As more people use artificial intelligence (AI), scientists are constantly working on ways to enhance its capabilities. Now, in a new study, researchers have developed a portable, non-invasive system that can decode thoughts and turn them into text.
The technology, developed by researchers from the GrapheneX-UTS Human-centric Artificial Intelligence Centre at the University of Technology Sydney (UTS), aims to improve communication among people who are unable to speak due to illness or injury, including stroke or paralysis. It could also enable communication like never before between humans and machines, such as the operation of a bionic arm or robot.
In the study, participants silently read passages of text while wearing a cap that recorded electrical brain activity through their scalp using an electroencephalogram (EEG). The EEG wave is sorted into different units that capture specific patterns from the human brain, the university’s press statement explained. An AI model called DeWave developed by the researchers is used for this process. DeWave translates EEG signals into words and sentences by learning from large quantities of EEG data.
“It is the first to incorporate discrete encoding techniques in the brain-to-text translation process, introducing an innovative approach to neural decoding. The integration with large language models is also opening new frontiers in neuroscience and AI,” lead author CT Lin said in the statement. The study was conducted on 29 participants and was presented at the NeurIPS conference in New Orleans.
Lin added that this technology is a pioneering effort to translate raw EEG waves directly into language. Previously, the process of translating brain signals to language either required surgery to implant electrodes in the brain, such as Elon Musk’s Neuralink, or scanning in an MRI machine, which is expensive and not something that could work in daily life.
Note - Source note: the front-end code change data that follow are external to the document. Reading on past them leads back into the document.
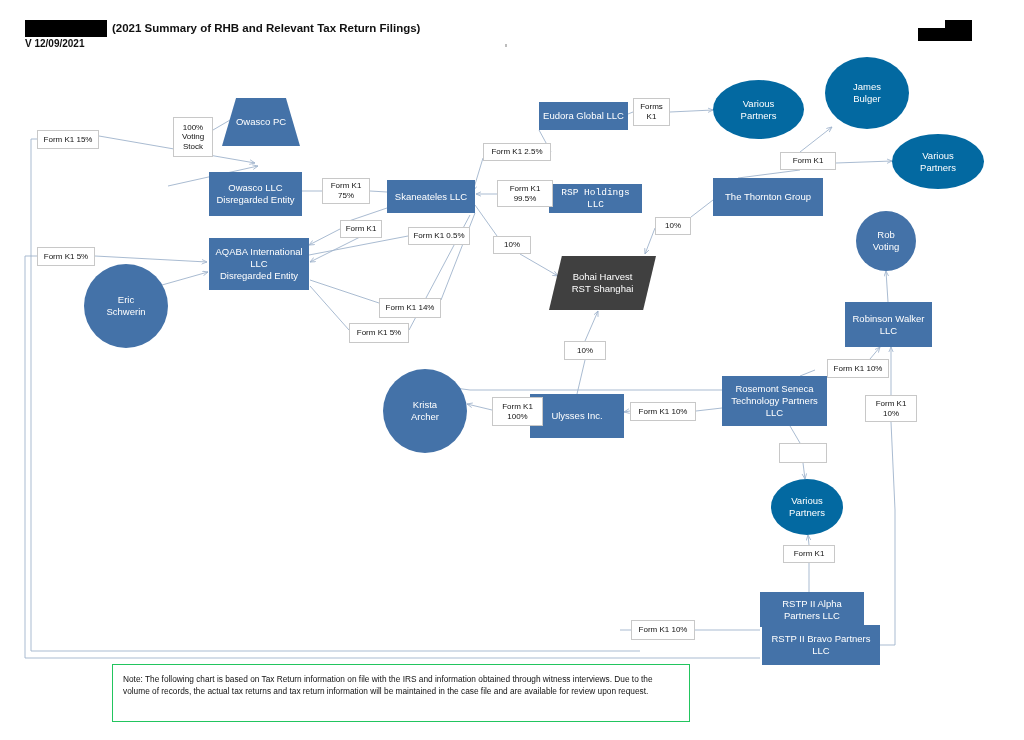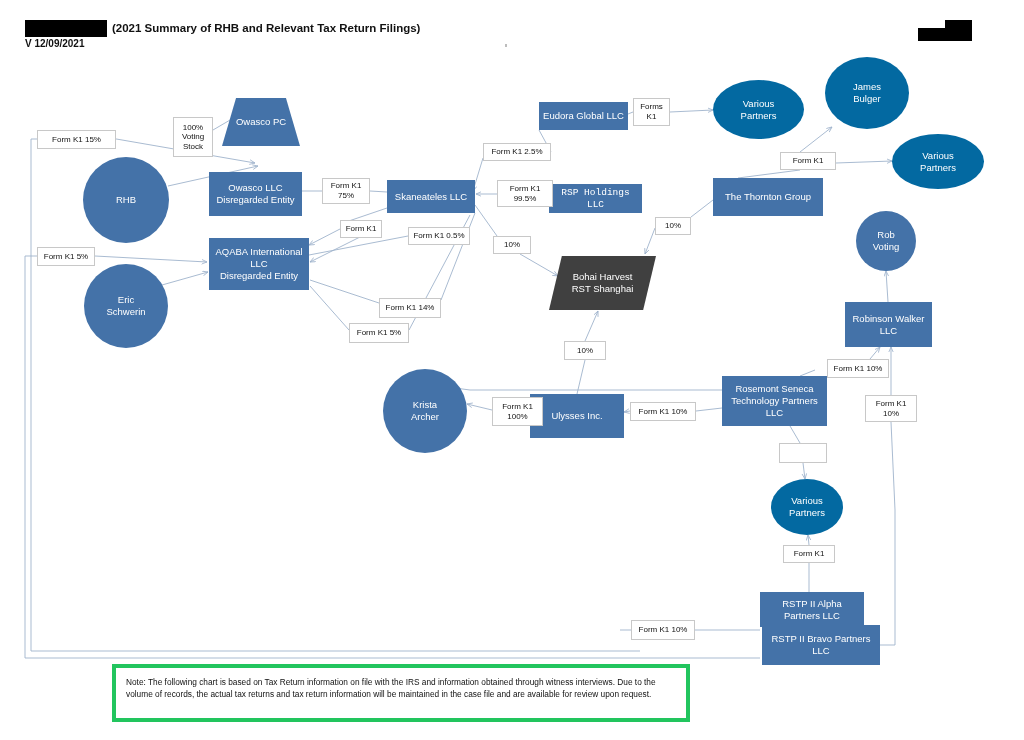"Form K1 15%" div.lbl { width: 79px -> 62px }
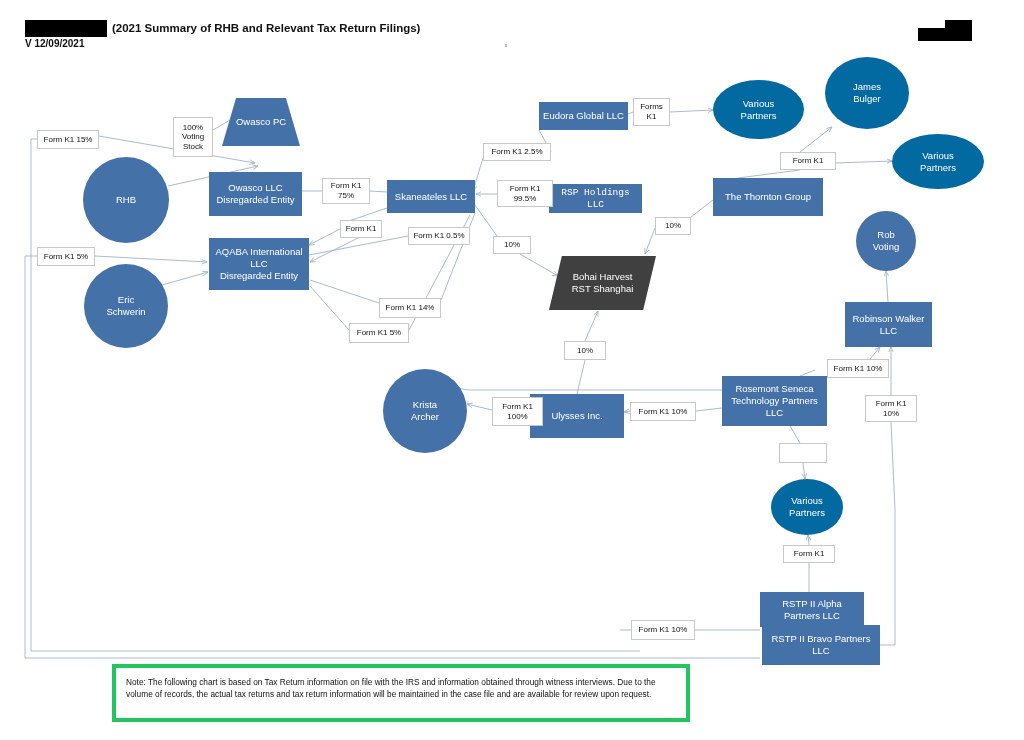"RHB" div.node { html: <div> <span>RHB</span> </div> -> none }
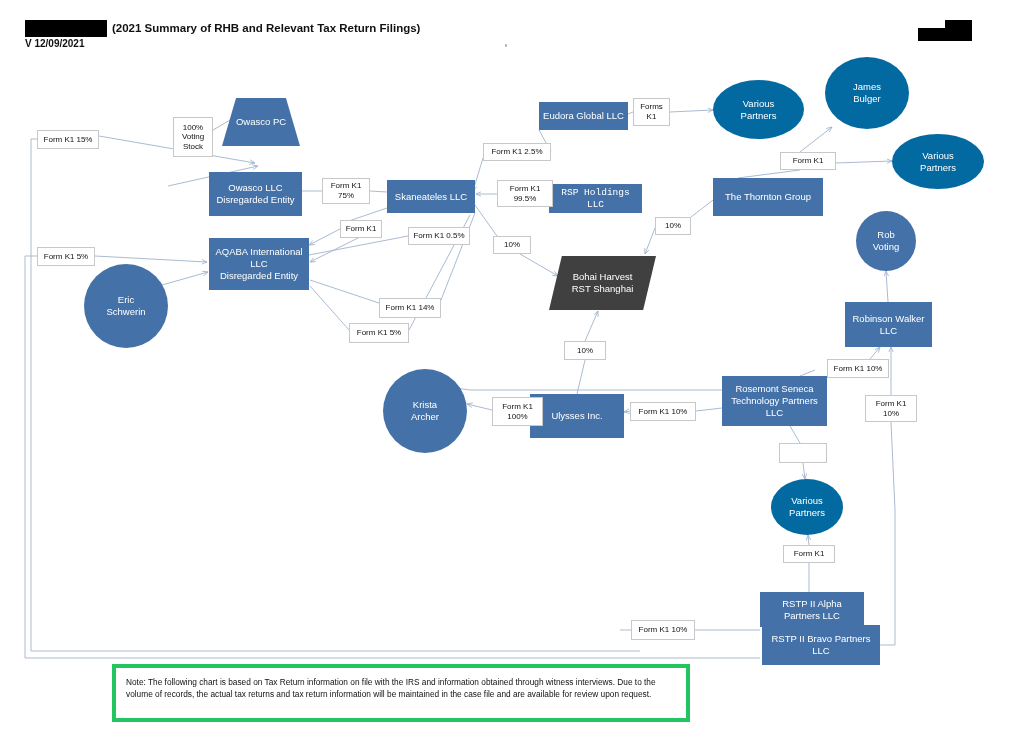"Note: The following chart is" .note { border: 4px solid #22c55e -> 1px solid #22c55e }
Furthermore, the new technology is able to translate with or without eye-tracking unlike previous technology, the researchers explained.
The new model does a better job of matching verbs than nouns. Regarding nouns, the researchers observed a tendency towards synonymous pairs rather than precise translations, such as ‘the man’ instead of ‘the author’.
Previous studies have also attempted to use AI to turn thoughts into text. For instance, in June, a semantic decoder AI was developed by researchers at The University of Texas at Austin that can translate brain activity into continuous text. The study, published in Nature Neuroscience, aimed to capture the summary of what people were thinking instead of word-to-word translation.